Take a moment to appreciate your journey and how far you’ve come. Share any concerns with your healthcare provider for guidance, support, and reassurance as you prepare to welcome your little one into the world!
 

FAQs

Is it normal to feel fewer baby movements in the ninth month?

Yes, it’s normal. As space tightens, you may feel fewer kicks but still notice strong nudges, rolls, or shifts. If you don’t feel movement or notice a significant decrease, contact your healthcare provider.

How can I tell the difference between real contractions and Braxton Hicks?

Braxton Hicks contractions are irregular, mild, and stop with position changes. Real labour contractions are regular, stronger, and last longer. If they become consistent and intense, it may be labour.

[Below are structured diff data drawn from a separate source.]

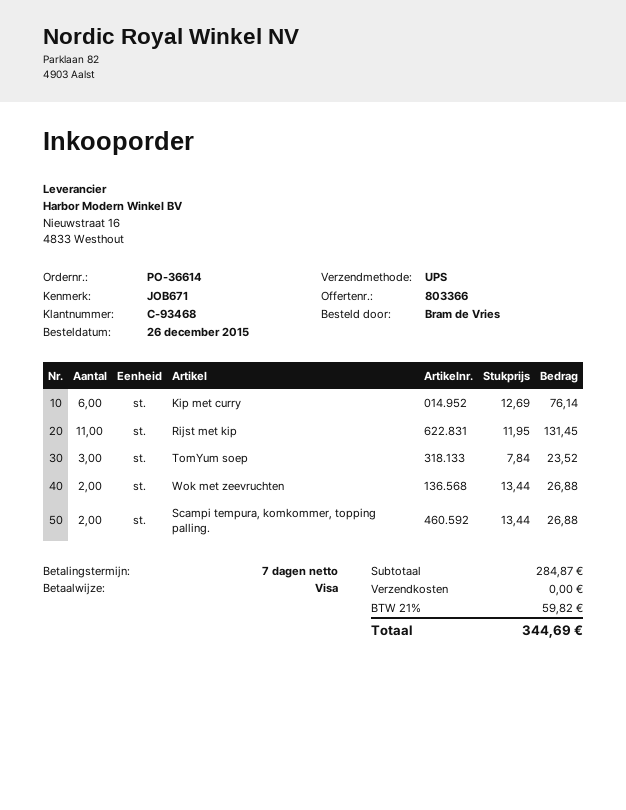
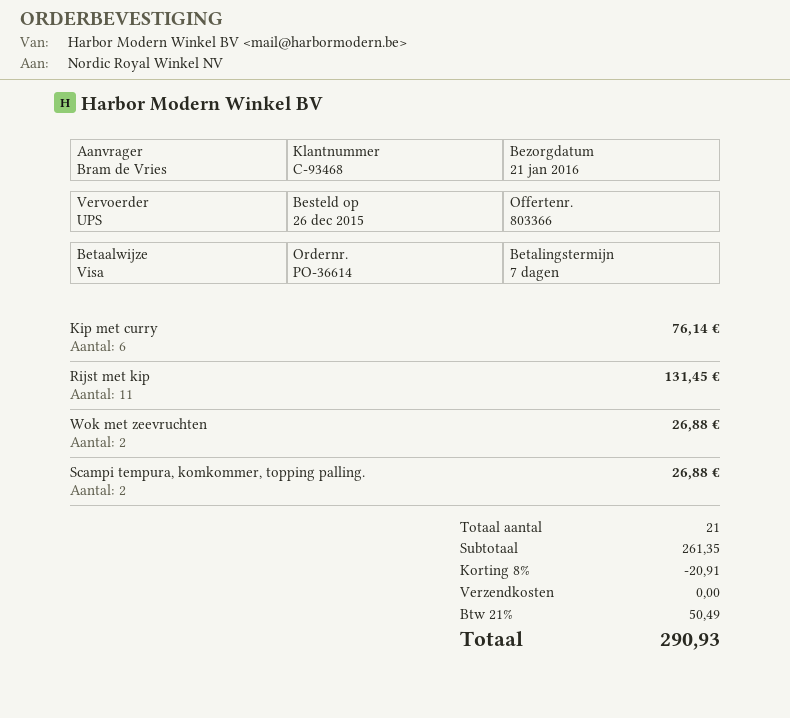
TomYum soep: 3 for 23.52 -> none
subtotal: 284.87 -> 261.35
discount: none -> 8% = 20.91
tax: 21% = 59.82 -> 21% = 50.49
total: 344.69 -> 290.93

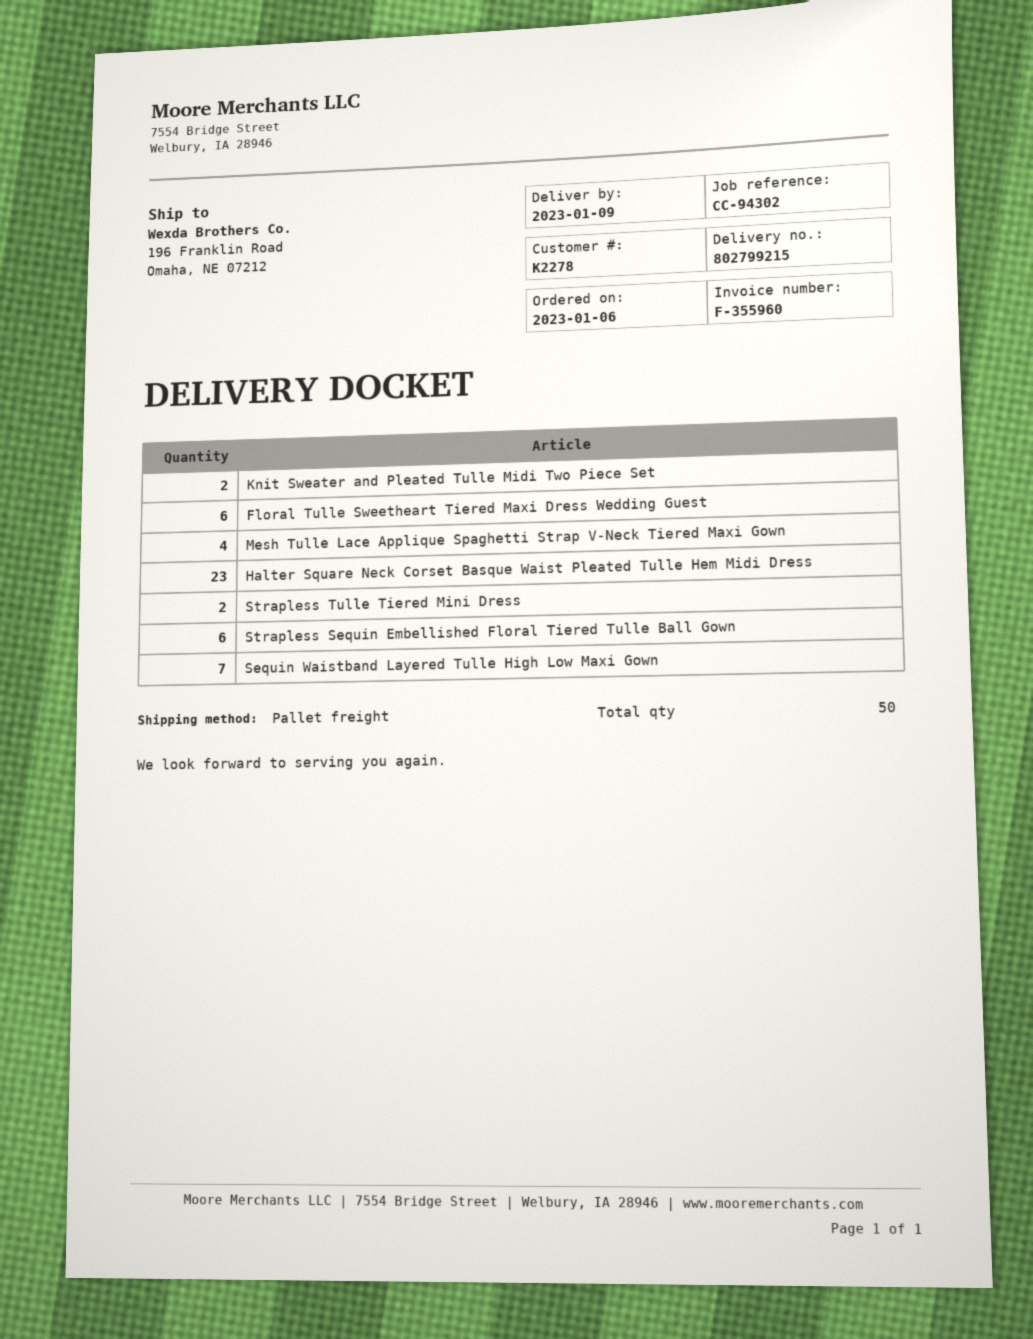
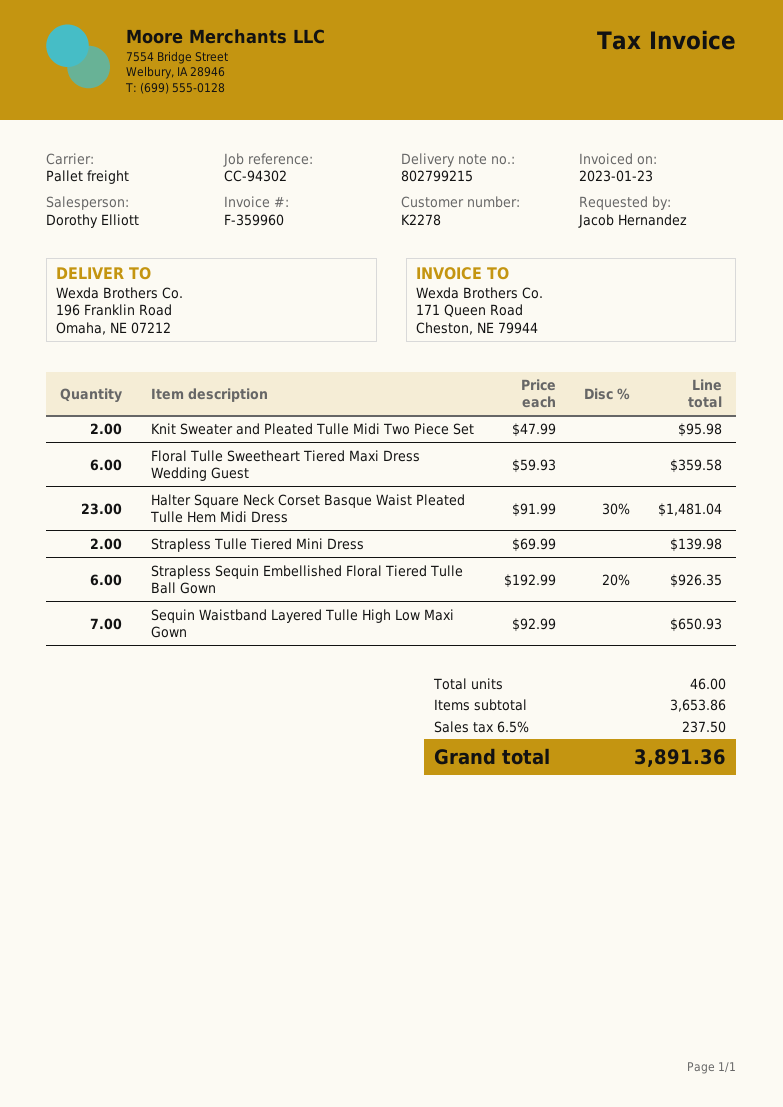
invoice number: F-355960 -> F-359960
Mesh Tulle Lace Applique Spaghetti Strap V-Neck Tiered Maxi Gown: 4 -> none
total quantity: 50 -> 46

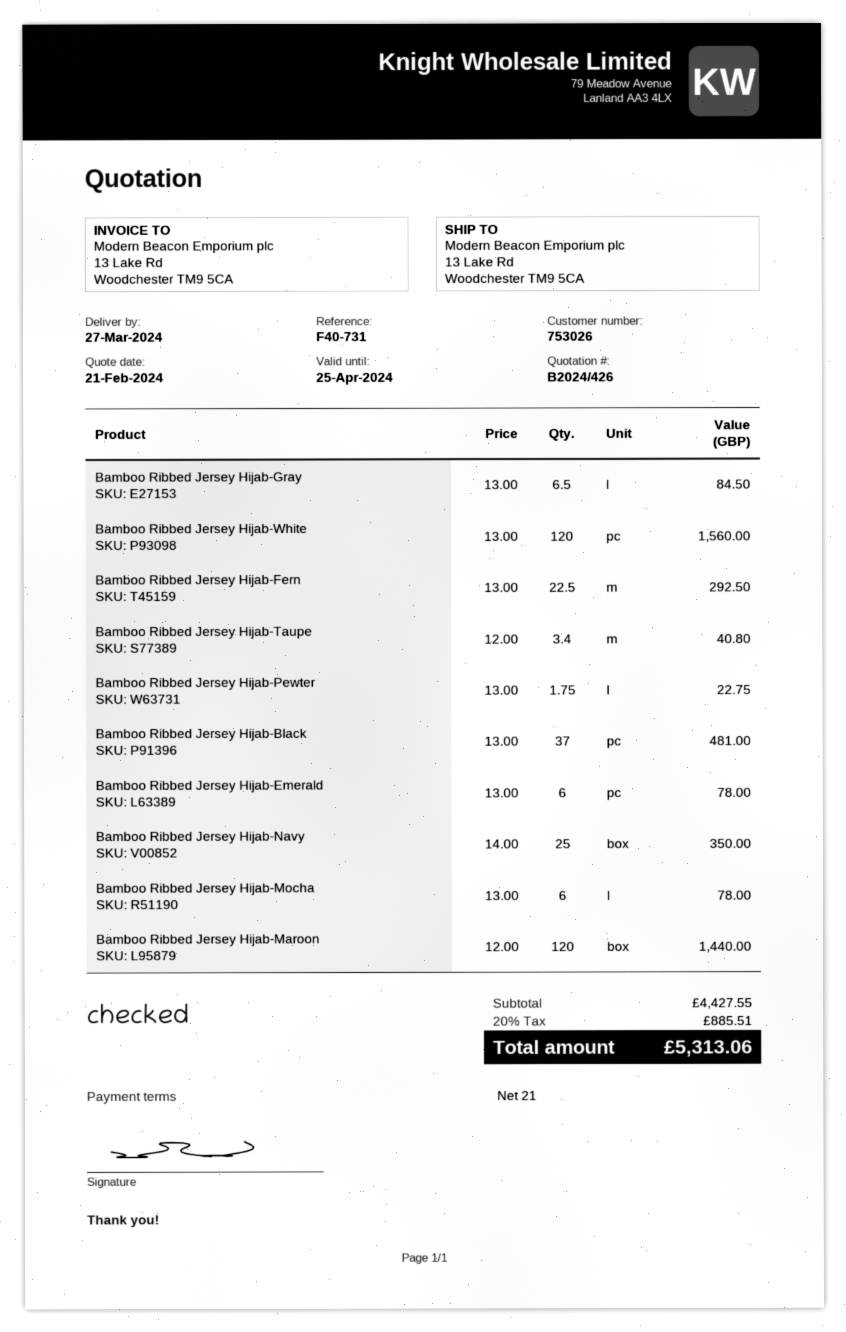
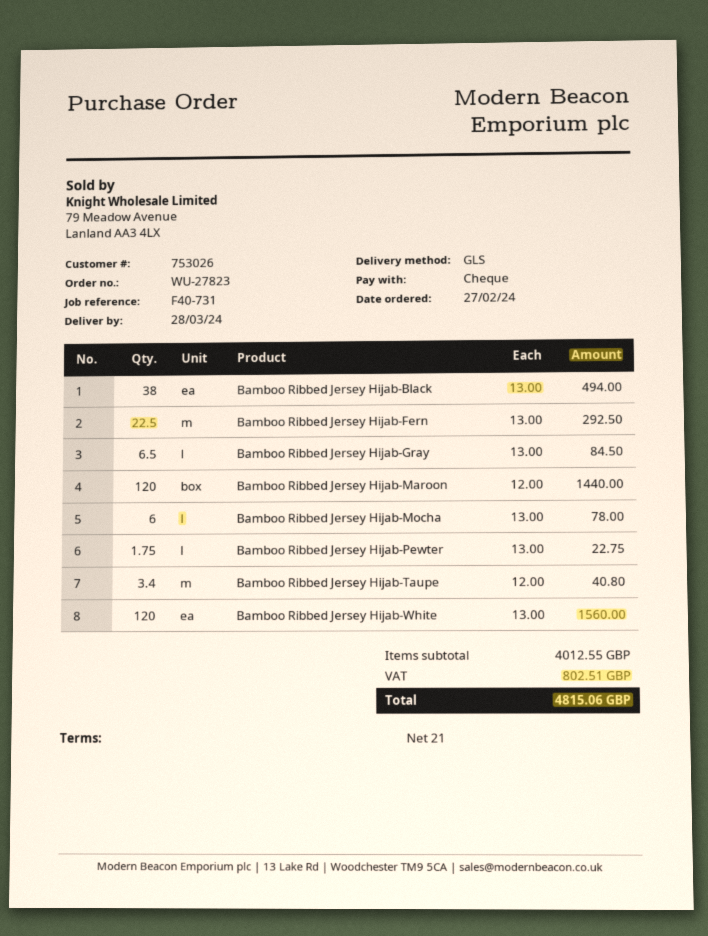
delivery date: 2024-03-27 -> 2024-03-28
Bamboo Ribbed Jersey Hijab-Black: 37 x 13.00 = 481.00 -> 38 x 13.00 = 494.00
Bamboo Ribbed Jersey Hijab-Emerald: 6 x 13.00 = 78.00 -> none
Bamboo Ribbed Jersey Hijab-Navy: 25 x 14.00 = 350.00 -> none
subtotal: 4427.55 -> 4012.55
tax: 885.51 -> 802.51
total: 5313.06 -> 4815.06

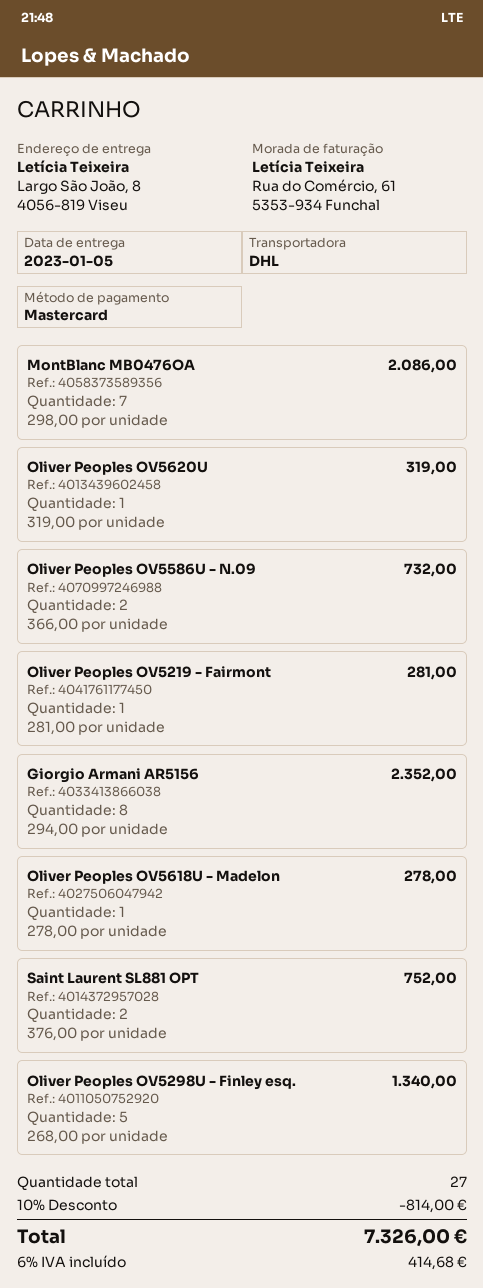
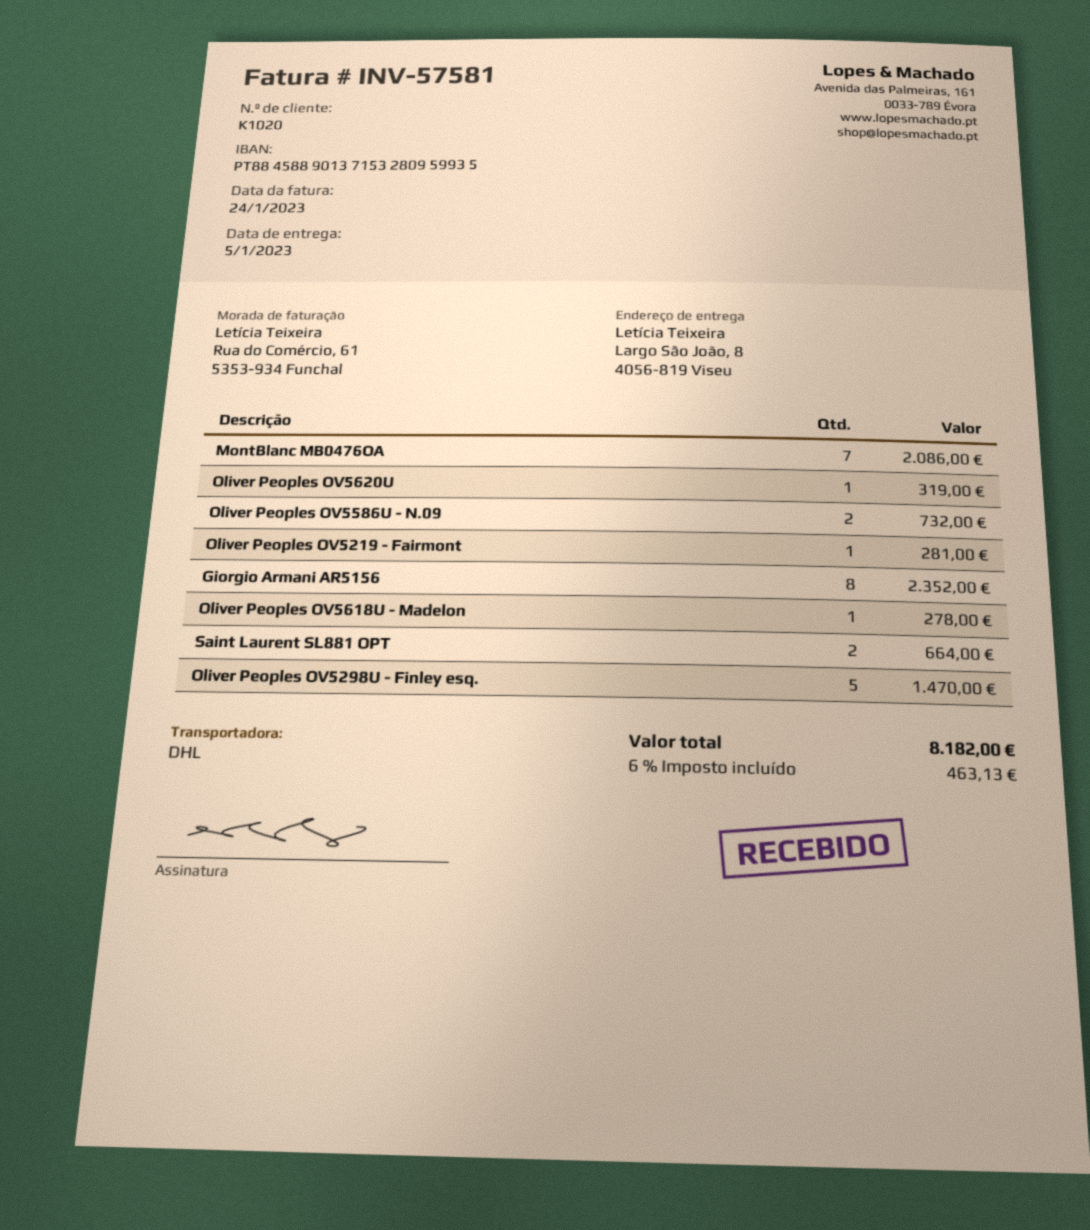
Saint Laurent SL881 OPT: 2 for 752.00 -> 2 for 664.00
Oliver Peoples OV5298U - Finley esq.: 5 for 1340.00 -> 5 for 1470.00
discount: 10% = 814.00 -> none
tax: 6% = 414.68 -> 6% = 463.13
total: 7326.00 -> 8182.00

What should I pack in my hospital bag?

Pack comfortable clothes, toiletries, snacks, water, important documents, baby essentials (diapers, onesies, car seat), and a phone charger for convenience.

Is it safe to exercise in the ninth month of pregnancy?

Yes, gentle exercises like walking, swimming, and prenatal yoga are safe and helpful. Always check with your healthcare provider before starting new exercises.

What foods should I avoid in the ninth month?

Avoid high-mercury fish (e.g., swordfish), undercooked meats, unpasteurized dairy, and excess caffeine. Focus on a balanced diet with protein, calcium, iron, and healthy fats.